By Gary Brecher ( war_nerd@exile.ru )

Browse Author (118)

« Previous (116)

FRESNO, CA -- A funny thing happened on the floor of the Senate last week. Somebody asked a serious question: "If the war in Iraq is lost, then who won?"

Of course Sen. Lindsay Graham, the guy who asked the question, didn't mean it to be serious. He was just scoring points off Harry Reid, the world's only Democratic Mormon. Reid had made a "gaffe" by saying in public what everybody already knows: "The war in Iraq is lost." When you say something obviously true in politics, it's called a "gaffe."

...

But let's take the question seriously for a second here: who won in Iraq? To answer it, you have to start with a close-up of the region, then change magnification to look at the world picture. At a regional level the big winner is obvious: Iran.

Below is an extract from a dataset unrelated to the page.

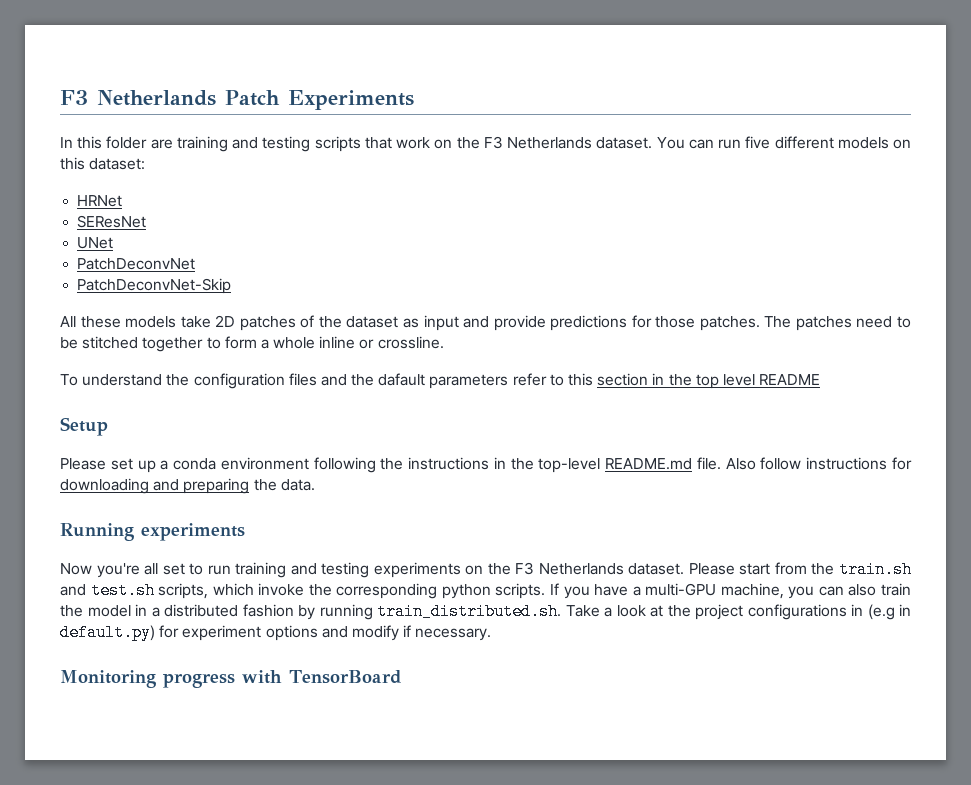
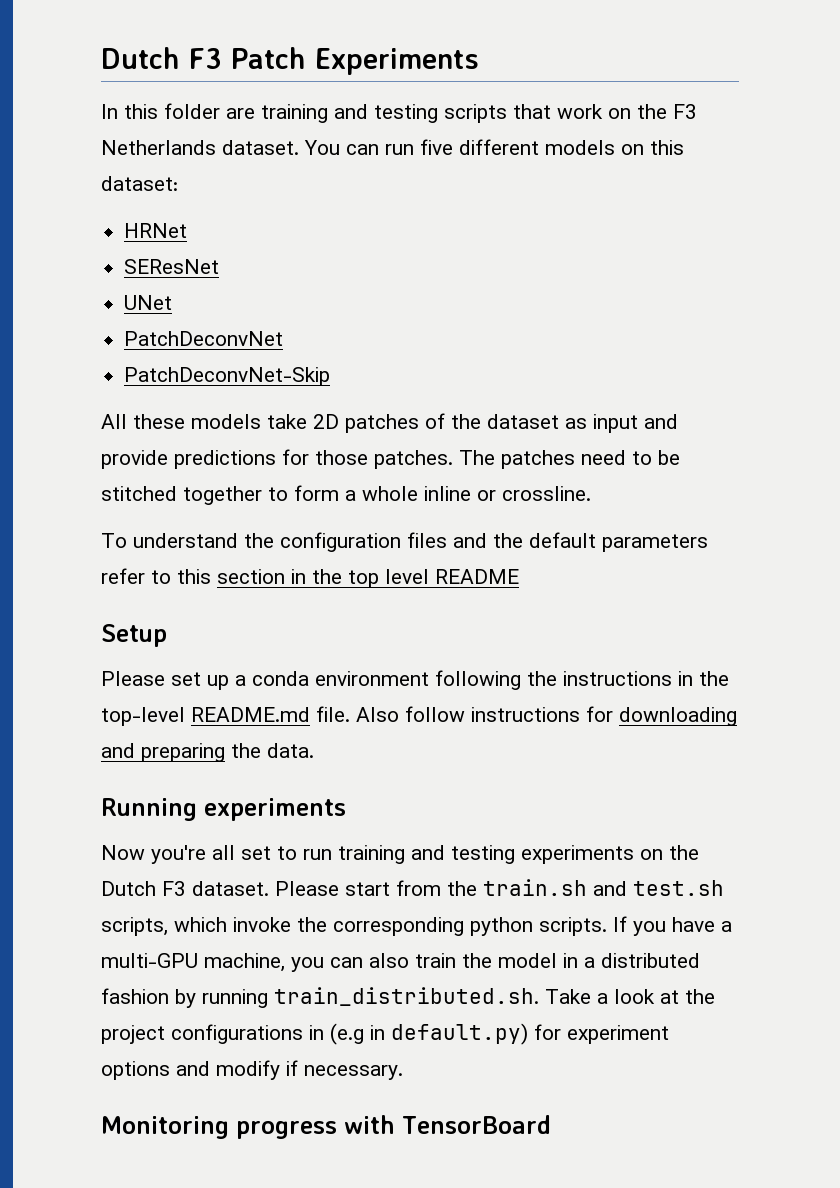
[60,90,216,106] F3 Netherlands -> [101,47,222,69] Dutch F3
[378,373,426,386] dafault -> [529,532,596,548] default
[515,562,624,575] F3 Netherlands -> [101,881,186,896] Dutch F3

In fact, Iran wins so big in this war that I've already said that Dick Cheney's DNA should be checked out by a reputable lab, because he has to be a Persian mole. My theory is that they took a fiery young Revolutionary Guard from the slums of Tehran, dipped him in a vat of lye to get that pale, pasty Anglo skin, zapped his scalp for that authentic bald CEO look, squirted a quart of cholesterol into his arteries so he'd develop classic American cardiac disease, and parachuted him into the outskirts of some Wyoming town. And that's how our VP was born again, a half-frozen zombie with sagebrush twigs in his jumpsuit, stumbling into the first all-night coffee shop in Casper talking American with a Persian accent: "Hello my friends! Er, I mean, hello my fellow Americans! Coffee? I will have coffee at once, indeed, and is not free enterprise a glorious thing? Say, O brethren of the frosty tundra, what do you say we finish our donuts and march on Baghdad now, this very moment, to remove the Baathist abomination Saddam?"

...


The situation in Iraq right now is optimum for Iran. Iraq is like a nuclear reactor that they can control by inserting and removing control rods. If Shia/Sunni violence looks like cooling off, Tehran's agents, who've penetrated both sides of the fight, play the hothead in their assigned Sunni or Shia gangs and lobby for a spectacular attack on enemy civvies or shrines - whatever gets the locals' blood up. Then, if things get too hot, which would mean the U.S. getting fed up and leaving, they drop a control rod into the reactor core by telling Sadr to call off his militia or letting the Maliki regime stage some ceremony for the TV crews, the kind that keeps the Bushies back in Ohio convinced it's all going to come out fine.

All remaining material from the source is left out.